- [What to do]:
Give every line of the material back exactly, images removed.
"""
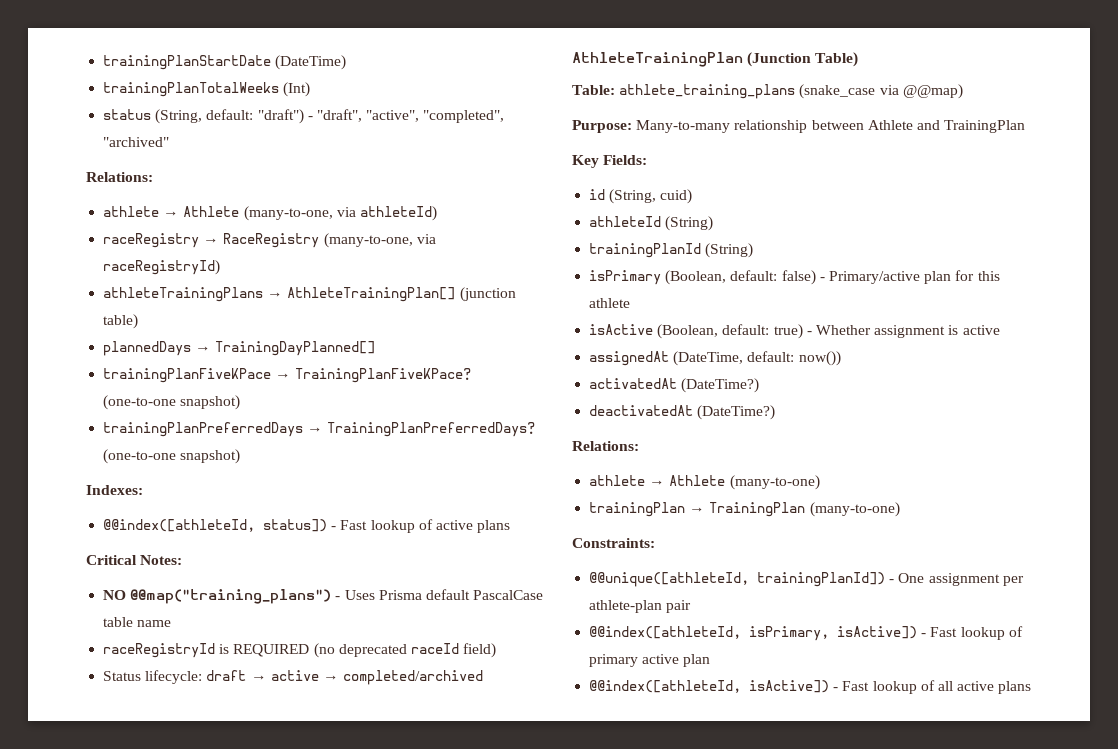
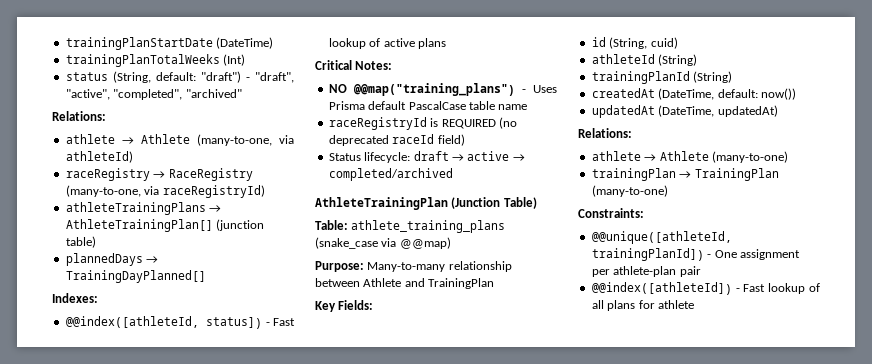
- trainingPlanFiveKPace → TrainingPlanFiveKPace? (one-to-one snapshot)
- trainingPlanPreferredDays → TrainingPlanPreferredDays? (one-to-one snapshot)
- isPrimary (Boolean, default: false) - Primary/active plan for this athlete
- isActive (Boolean, default: true) - Whether assignment is active
- assignedAt (DateTime, default: now())
+ createdAt (DateTime, default: now())
- activatedAt (DateTime?)
- deactivatedAt (DateTime?)
+ updatedAt (DateTime, updatedAt)
- @@index([athleteId, isPrimary, isActive]) - Fast lookup of primary active plan
- @@index([athleteId, isActive]) - Fast lookup of all active plans
+ @@index([athleteId]) - Fast lookup of all plans for athlete

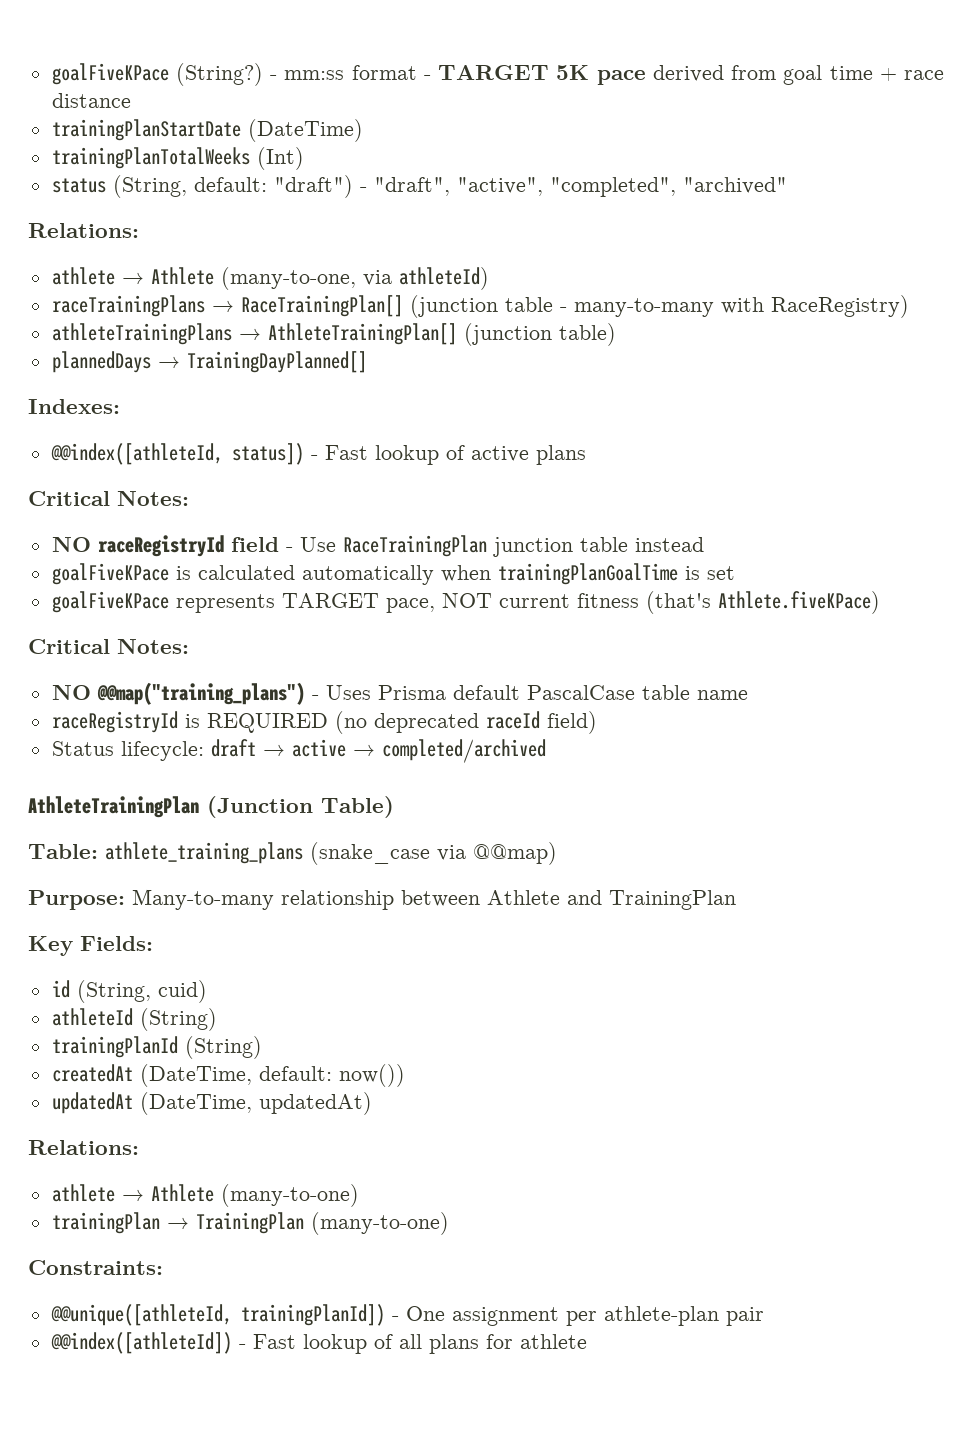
+ goalFiveKPace (String?) - mm:ss format - TARGET 5K pace derived from goal time + race distance
- raceRegistry → RaceRegistry (many-to-one, via raceRegistryId)
+ raceTrainingPlans → RaceTrainingPlan[] (junction table - many-to-many with RaceRegistry)
+ NO raceRegistryId field - Use RaceTrainingPlan junction table instead
+ goalFiveKPace is calculated automatically when trainingPlanGoalTime is set
+ goalFiveKPace represents TARGET pace, NOT current fitness (that's Athlete.fiveKPace)
+ Critical Notes:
"""
- [Result of this exercise]:
- trainingPlanFiveKPace → TrainingPlanFiveKPace? (one-to-one snapshot)
- trainingPlanPreferredDays → TrainingPlanPreferredDays? (one-to-one snapshot)
- isPrimary (Boolean, default: false) - Primary/active plan for this athlete
- isActive (Boolean, default: true) - Whether assignment is active
- assignedAt (DateTime, default: now())
+ createdAt (DateTime, default: now())
- activatedAt (DateTime?)
- deactivatedAt (DateTime?)
+ updatedAt (DateTime, updatedAt)
- @@index([athleteId, isPrimary, isActive]) - Fast lookup of primary active plan
- @@index([athleteId, isActive]) - Fast lookup of all active plans
+ @@index([athleteId]) - Fast lookup of all plans for athlete

+ goalFiveKPace (String?) - mm:ss format - TARGET 5K pace derived from goal time + race distance
- raceRegistry → RaceRegistry (many-to-one, via raceRegistryId)
+ raceTrainingPlans → RaceTrainingPlan[] (junction table - many-to-many with RaceRegistry)
+ NO raceRegistryId field - Use RaceTrainingPlan junction table instead
+ goalFiveKPace is calculated automatically when trainingPlanGoalTime is set
+ goalFiveKPace represents TARGET pace, NOT current fitness (that's Athlete.fiveKPace)
+ Critical Notes:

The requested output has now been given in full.